Twitter, Discord, and Time.
When Bitcoin was pushing $20,000 in late December 2017, people asked: “are we late?”
When Ethereum was approaching $4,000 in August 2021, people asked: “are we late?”
When NFT sales hit a record-breaking $900M in the month of August, people asked: “are we late?”
Maybe we are late, but long-term early.
Yes, the early adopters may benefit most from being truly early - buying Bitcoin in 2010 or taking part in the Ethereum pre-sale in 2014 - but there will always be those who are earlier than others. And it doesn’t mean we are late.
In fact, if we think about the history of the internet, we are still so early.
It was less than 30 years ago that the internet existed in any commercial form. And only 14 years since the first supercomputer in our pocket (the iPhone) released its first generation product.

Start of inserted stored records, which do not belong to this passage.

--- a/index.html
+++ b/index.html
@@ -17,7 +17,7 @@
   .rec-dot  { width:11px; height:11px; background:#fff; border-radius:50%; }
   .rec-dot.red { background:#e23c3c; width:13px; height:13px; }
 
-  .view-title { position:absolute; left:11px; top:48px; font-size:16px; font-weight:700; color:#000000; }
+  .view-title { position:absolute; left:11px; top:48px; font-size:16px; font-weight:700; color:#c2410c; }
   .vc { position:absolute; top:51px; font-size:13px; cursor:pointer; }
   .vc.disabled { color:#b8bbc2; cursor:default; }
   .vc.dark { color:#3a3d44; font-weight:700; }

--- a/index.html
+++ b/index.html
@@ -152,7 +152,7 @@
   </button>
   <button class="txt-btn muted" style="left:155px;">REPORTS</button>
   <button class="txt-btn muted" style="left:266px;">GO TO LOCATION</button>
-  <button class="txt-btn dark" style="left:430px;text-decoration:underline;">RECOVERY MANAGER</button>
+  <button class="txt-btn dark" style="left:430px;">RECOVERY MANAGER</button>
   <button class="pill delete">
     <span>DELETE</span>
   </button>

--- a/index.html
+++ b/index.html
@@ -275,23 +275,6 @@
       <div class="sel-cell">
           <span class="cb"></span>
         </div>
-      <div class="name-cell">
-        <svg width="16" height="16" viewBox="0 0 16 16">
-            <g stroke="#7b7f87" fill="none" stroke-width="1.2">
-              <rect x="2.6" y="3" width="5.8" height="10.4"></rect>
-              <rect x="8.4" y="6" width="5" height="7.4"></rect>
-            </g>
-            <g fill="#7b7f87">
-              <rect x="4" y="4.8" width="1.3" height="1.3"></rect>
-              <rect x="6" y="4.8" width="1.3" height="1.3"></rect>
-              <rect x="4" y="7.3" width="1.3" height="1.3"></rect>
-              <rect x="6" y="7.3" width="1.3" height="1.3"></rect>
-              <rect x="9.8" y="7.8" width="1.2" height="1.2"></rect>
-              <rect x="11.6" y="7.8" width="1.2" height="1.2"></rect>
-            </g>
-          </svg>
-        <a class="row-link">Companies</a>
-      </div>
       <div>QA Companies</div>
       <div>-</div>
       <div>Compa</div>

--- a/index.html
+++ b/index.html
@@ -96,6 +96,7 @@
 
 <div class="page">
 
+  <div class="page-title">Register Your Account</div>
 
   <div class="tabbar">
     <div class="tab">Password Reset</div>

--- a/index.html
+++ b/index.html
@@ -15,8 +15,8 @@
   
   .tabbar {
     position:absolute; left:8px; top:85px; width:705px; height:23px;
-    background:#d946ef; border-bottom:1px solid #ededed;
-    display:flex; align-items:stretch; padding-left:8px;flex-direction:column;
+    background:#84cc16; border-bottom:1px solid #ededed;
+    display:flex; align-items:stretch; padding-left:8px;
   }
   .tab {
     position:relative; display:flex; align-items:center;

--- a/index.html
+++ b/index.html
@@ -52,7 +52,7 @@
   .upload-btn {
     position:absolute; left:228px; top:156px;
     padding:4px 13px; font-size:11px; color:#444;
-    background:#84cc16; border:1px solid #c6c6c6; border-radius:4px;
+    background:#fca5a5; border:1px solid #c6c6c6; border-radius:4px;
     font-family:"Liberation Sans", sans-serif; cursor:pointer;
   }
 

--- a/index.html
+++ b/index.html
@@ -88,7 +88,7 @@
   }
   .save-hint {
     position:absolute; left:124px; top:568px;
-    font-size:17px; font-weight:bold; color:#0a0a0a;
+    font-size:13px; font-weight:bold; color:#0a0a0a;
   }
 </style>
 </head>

It might have felt late in 1999, when tech stocks were booming. But we were early. Facebook, Twitter, Instagram and many more hadn’t even been created yet.
It might have felt late when Bitcoin was at $20,000 in December 2017, but almost four years later, Bitcoin is at $47,000.
We are so early.
Those who remember the first wave of the internet will remember names like AOL, UUNET, PSINet, CompuServe, BBN, MindSpring, Delphi. While many of these companies (or their infrastructure) may still exist as part of other companies, the majority of the companies created during Internet 1.0 are no longer household names.
For every AOL, there was a Prodigy. For every UUNET, there was a PSINet. For every Amazon there was a Barnes & Noble. For every Instacart, there was a Webvan.
We are so early.
Value takes time to be created. And sometimes it’s hard to comprehend how big markets can truly be until they are created.
The beauty of this wave of the internet is that we’ve never been more interconnected digitally. Access to information has never been easier to come by.
As Alexis said on the podcast, “you are the only thing stopping yourself from spending the time to educate yourself.”
We have “Twitter, Discord, and time.”
Yes, it’s often better to be early than late. But it’s also better to be late than never. Especially when it’s still long-term early.